”Just think positively”. Those words grate with me. Ack, like nails on a chalkboard. Almost. Perhaps because they are often misused when we are trying really hard to lift ourselves, be responsible, do the right thing. The sticking point is that there is no value papering over the truth of things to “try” and think positively. Nor is there help in self-delusion or denial. It’s really, REALLY important to be honest with yourself.

That said, if you have arrived at a place where you have been accepting of your true feelings about something, given them expression and where you have sifted through your worried thoughts and got to a place of mental clarity, this is when it can really help to work with enhancing positive mental states and emotions. This includes thoughts, feelings, images, memories and body sensations that put you in touch with a sense of wellbeing.

Now, we know about the brain’s bias towards negative stimuli, so now’s the time to get smart and apply some neuroscience in order to amp up the impact of your positive experiencing.

There are five key ways to cut through the brain’s apathy about taking in and being shaped by positive data:

1. Let go into the feelings and sensations, give yourself permission for pleasure

2. Make it intense – greater intensity increases levels of norepinephrine which in turn increases the number of synapses firing with the positive experiences, helping to consolidate it in your brain. The more intensely pleasurable it feels, the more dopamine gets released, building the area in your brain firing with pleasure and helping to convert a momentary experience into a more lasting orientation for your brain. Breathe in the feelings, enlarge the positive sensations in your body, stay with the image of beauty or love in your mind.

3. Take it in through different channels of perception – see the smile on your child’s face, smell that familiar mix of shampoo and walking home from school summer sweat, as you listen to their story, take note of a strengths in their character, notice how it feels in you to observe this, where in your own body to you feel this sensation?

4. Find what’s unique in the experience – your brain is always scanning for new and fresh sensations. When you notice what is new and fresh in an experience, you increase the chances of producing dopamine and ensuring the experience registers consciously with your brain. There’s a pool where I live and I’m a water baby. Every time I get in, something is different about the light on the water or the temperature or the background sounds or the visiting birds. Something subtle and new and beautiful each time.

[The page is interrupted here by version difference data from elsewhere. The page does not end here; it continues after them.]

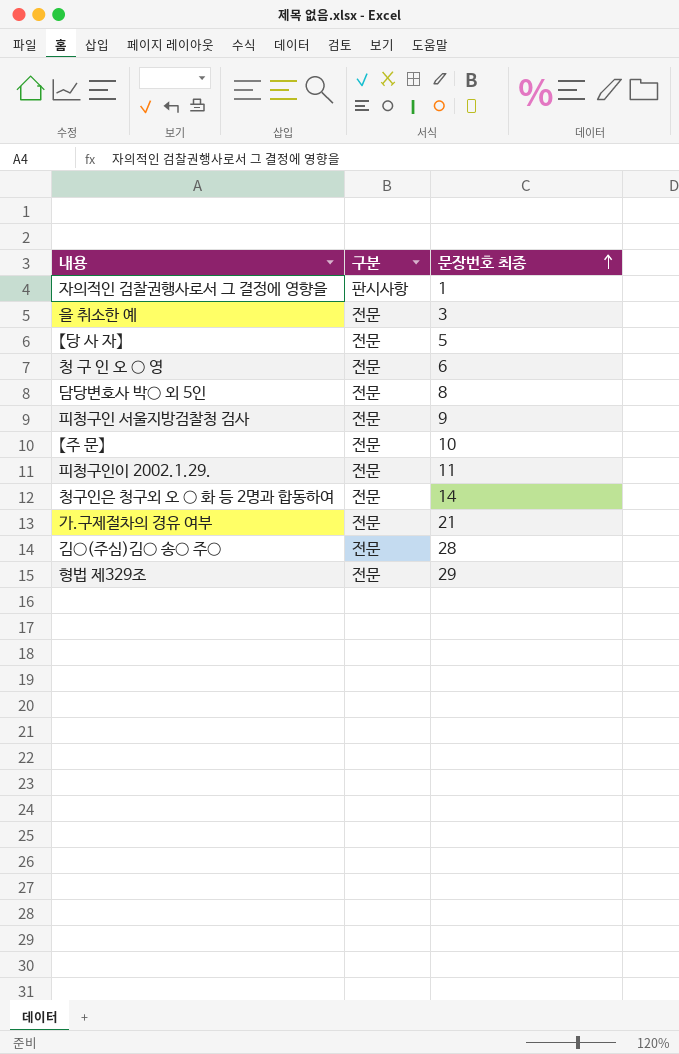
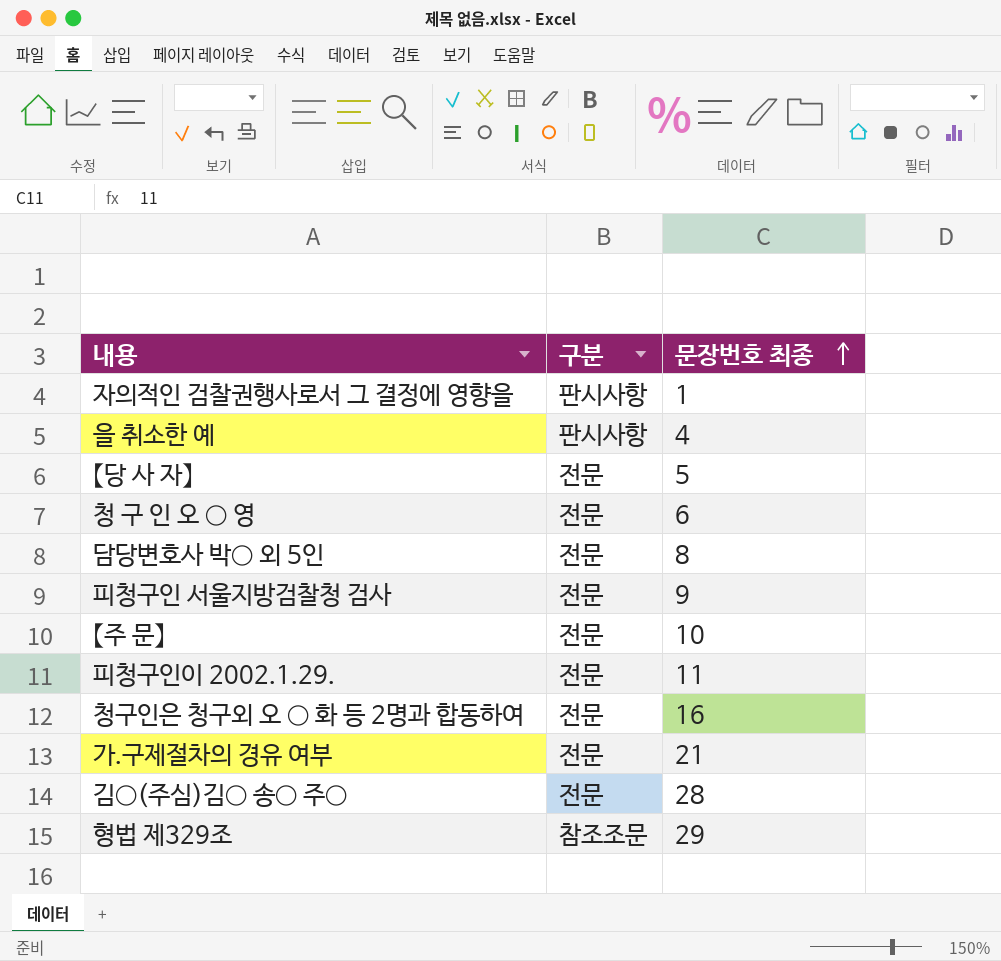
을 취소한 예 | 구분: 전문 -> 판시사항
을 취소한 예 | 문장번호 최종: 3 -> 4
청구인은 청구외 오 ○ 화 등 2명과 합동하여 | 문장번호 최종: 14 -> 16
형법 제329조 | 구분: 전문 -> 참조조문

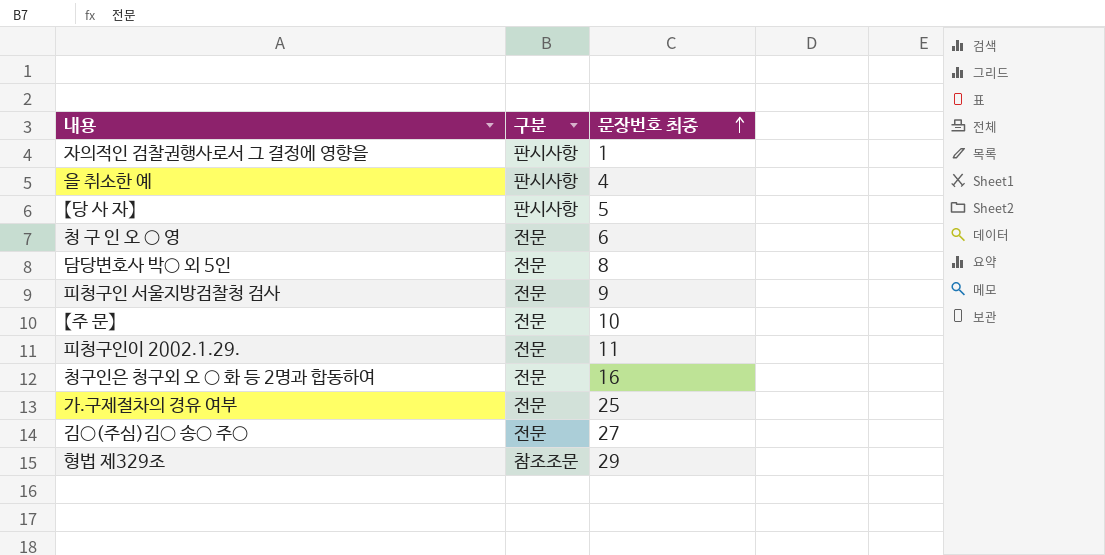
【당 사 자】 | 구분: 전문 -> 판시사항
가.구제절차의 경유 여부 | 문장번호 최종: 21 -> 25
김○(주심)김○ 송○ 주○ | 문장번호 최종: 28 -> 27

5. Find what matters to you in the experience – I recently had a very busy trip to my home town reconnecting with friends. I was exhausted on my return, but very aware of how each encounter stimulated an aspect of me so that on my return I felt energized and full with new ideas and perspectives. I was aware of this playing out while it was happening and am sure it increased the strength of a sense freshness and hopefulness about new directions for the year ahead. When you brain is aware of an experience that has personal relevance, it is more likely to store that memory and orientation.